Thursday, February 23, 2006

Former TD Bank Vice Chair, New CEO of Mellon Financial

  
Barron's, Fei Mei Chan, 23 February 2006

Share of Mellon Financial have been looking ripe of late. And insiders, including the new chief executive, are banking that little will spoil its condition.

Only 17 cents a share off its 52-week high, Mellon stock has gained 29% over the last 12 months, due largely to the success of its asset management and processing businesses.
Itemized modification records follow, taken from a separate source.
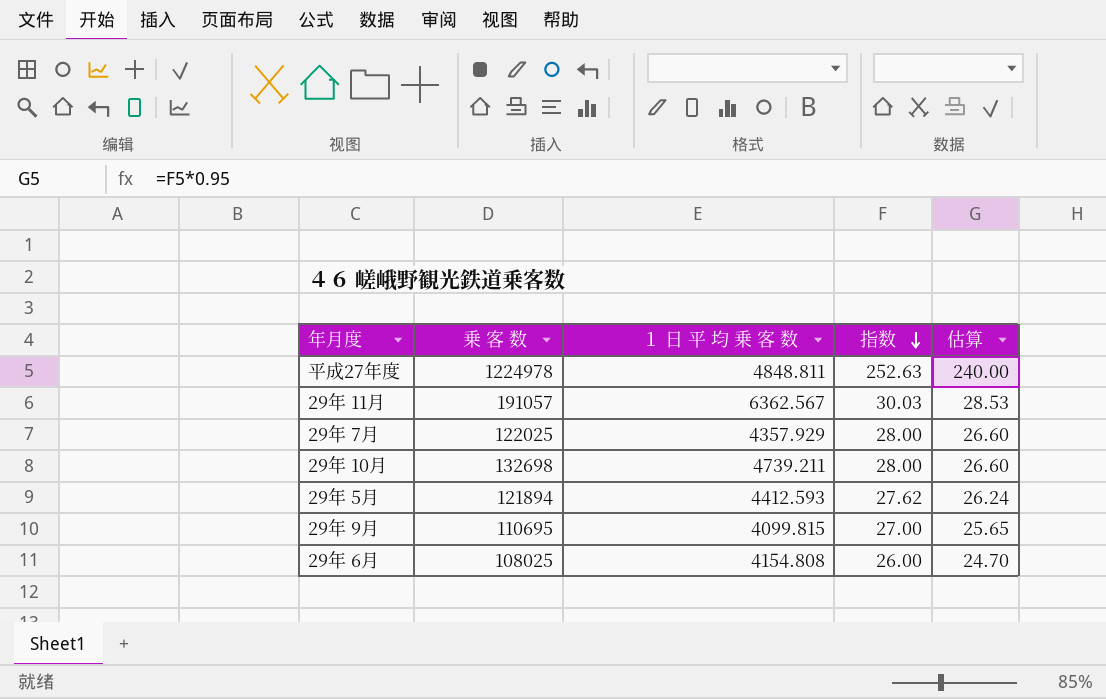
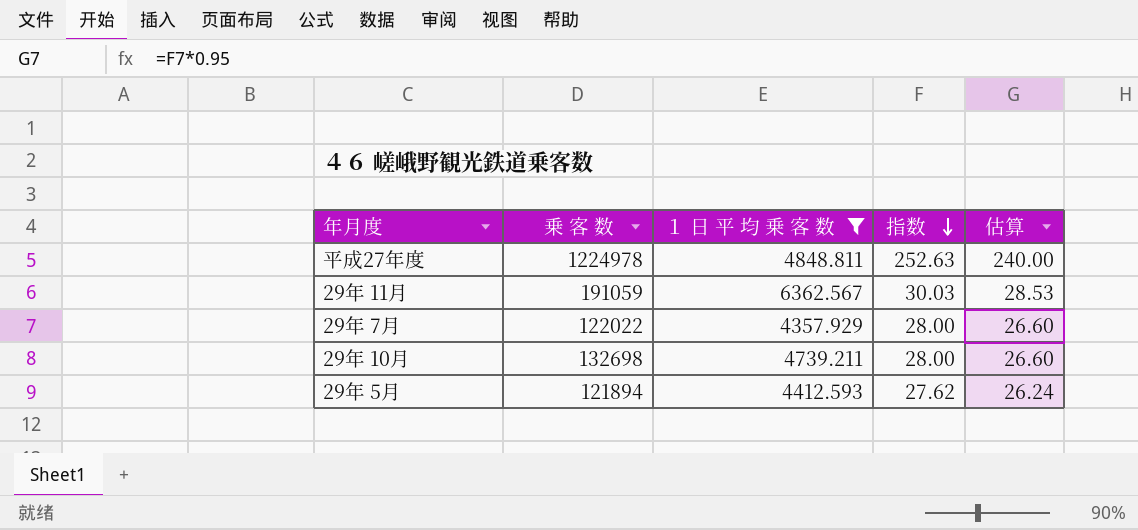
filter: none -> １ 日 平 均 乗 客 数 >= 4357.929
29年 11月 | 乗 客 数: 191057 -> 191059
29年 7月 | 乗 客 数: 122025 -> 122022

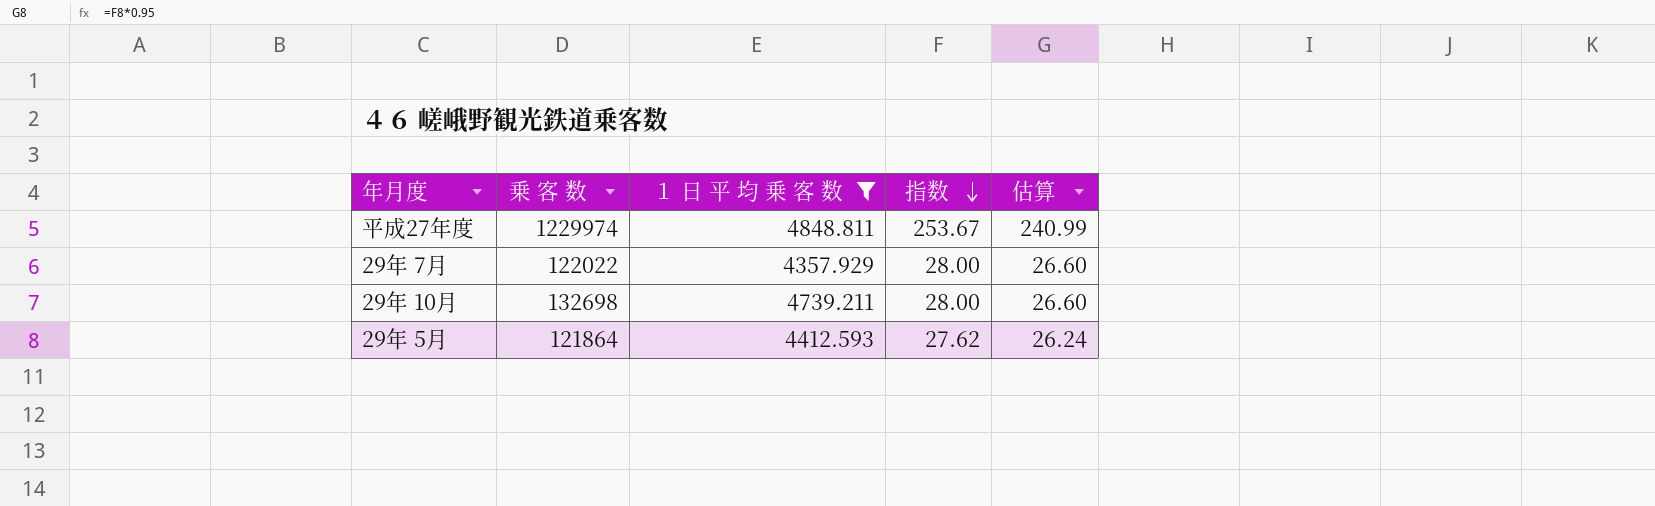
row 29年 11月: 191059 | 6362.567 | 30.03 | 28.53 -> none
平成27年度 | 乗 客 数: 1224978 -> 1229974
平成27年度 | 指数: 252.63 -> 253.67
平成27年度 | 估算: 240.00 -> 240.99
29年 5月 | 乗 客 数: 121894 -> 121864

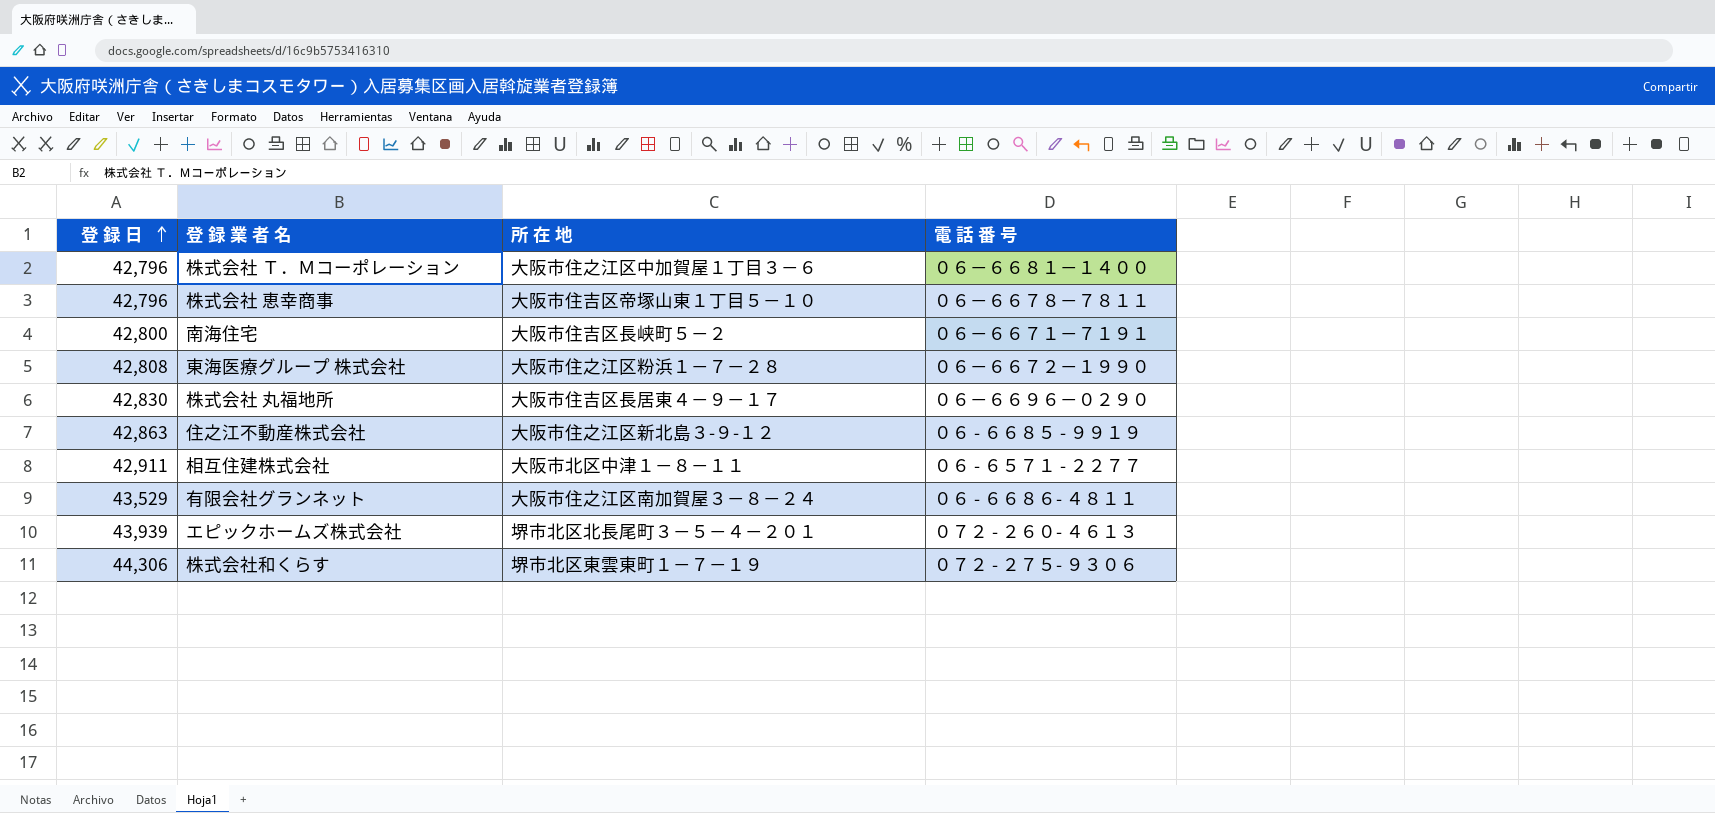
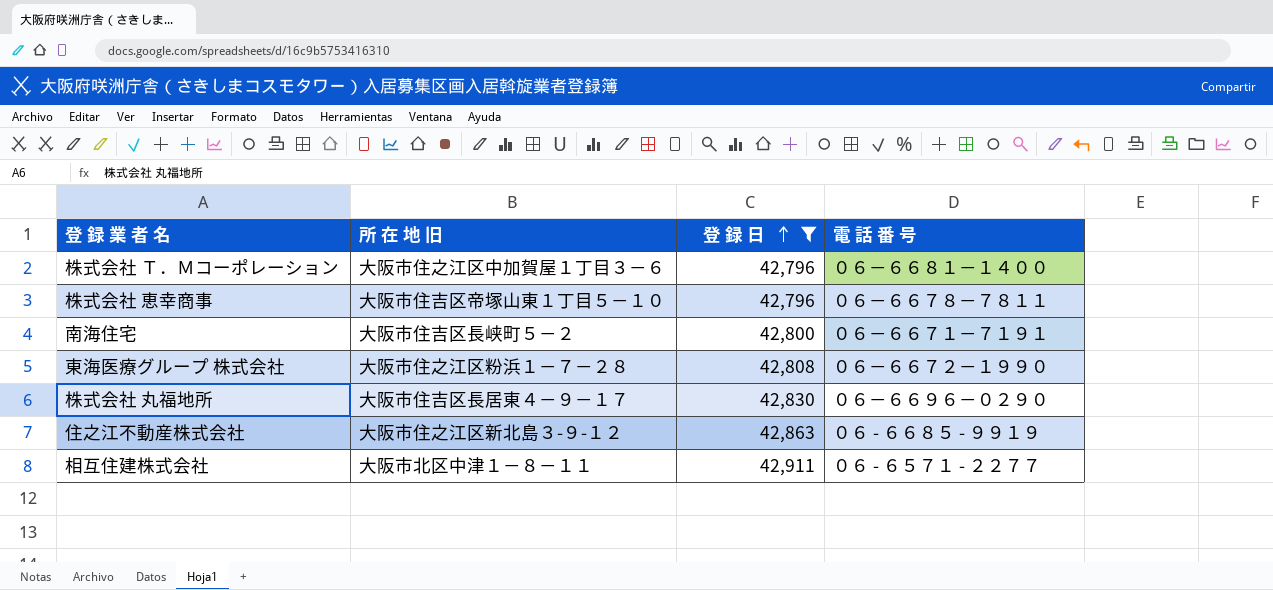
filter: none -> 登 録 日 <= 42,911
column name: 所 在 地 -> 所 在 地 旧
column 登 録 日 | position: 1 -> 3

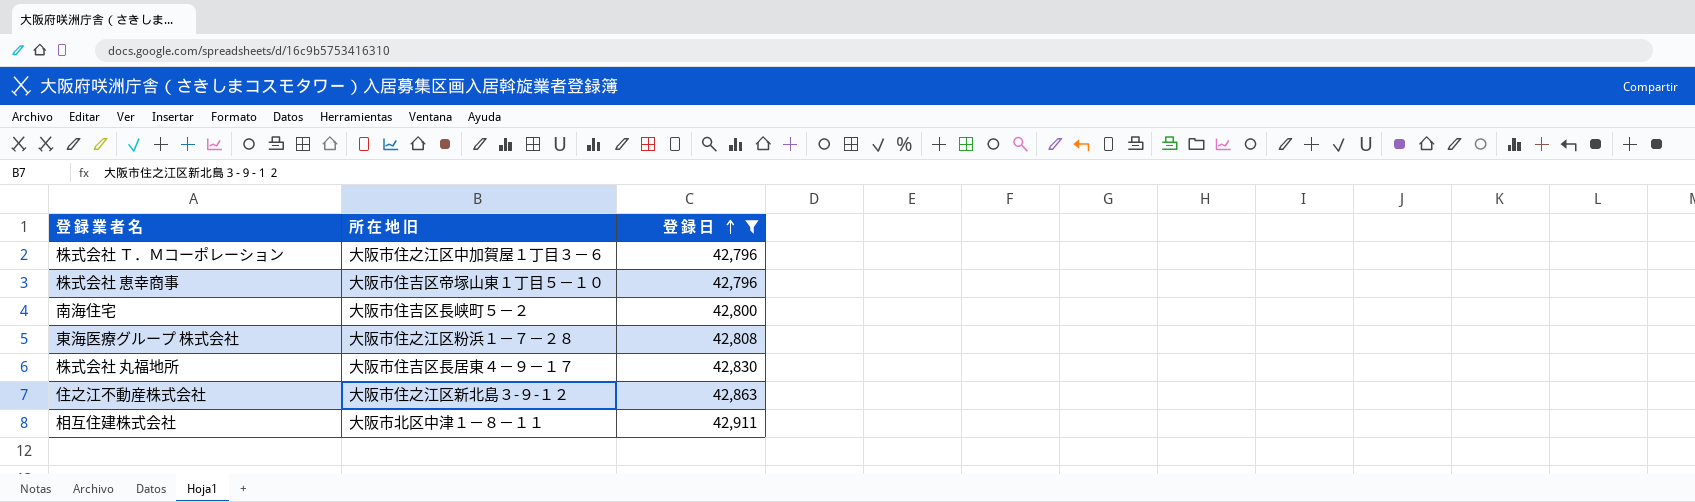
column 電 話 番 号 | position: 4 -> none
It is currently trading at 36.86.

A week after his first day as Mellon's newly appointed chairman and chief executive officer, Robert P. Kelly bought 70,000 shares in the open market worth $2.5 million, according to filings with the Securities and Exchange Commission.

"You would expect a CEO coming in to buy, but this is a $2.5 million buy for a guy whose base salary is under a million per year," says Ben Silverman, a research director at InsiderScore.com.

A filing with the SEC also reveals that Kelly already held 30,000 shares of Mellon as of Feb. 13, his first day as chief executive of Mellon. Ken Herz, director of corporate communications at Mellon Financial, says Kelly made the open-market purchase following Mellon's announcement on Jan. 31 that he would become CEO.

In his new job, Kelly is obligated to hold shares equal to 25 times his base salary in company stock within five years of his employment. At Kelly's current base salary of $975,000, this ultimately translates to $24.4 million worth in holdings (this would include any vested stock grants he received as part of his compensation package, which total 328,000 shares).

Jonathan Moreland, director of research at InsiderInsights.com, notes that Kelly was a smart trader at Wachovia, where he was chief financial officer.

SEC filings reveal that two board members also exercised options in February and kept their shares.

Director Robert Mehrabian exercised 8,100 and 8,912 shares on Feb. 3 at $13.56 and $19.31, respectively. Seward Prosser Mellon, a direct descendant of founder Thomas Mellon, and a board member since 1972, exercised 8,100 shares at $13.56. Their shares were scheduled to expire between April 2006 and 2007.

"This is quite a reversal of sentiment from [the directors]," says Moreland.

Mehrabian, who has sat on Mellon's board since 1994, was a smart seller in 2000, according to Moreland. And Seward Mellon was a seller in 2005 at lower prices.

Like many other companies, Mellon has been experiencing the wrath of institutional investors seeking to break up the company in the hopes of unlocking value (see Barron's, "Squeezing Mellon," Nov. 28, 2005 and "A Mellon-choly Outcome," Feb. 6, 2006).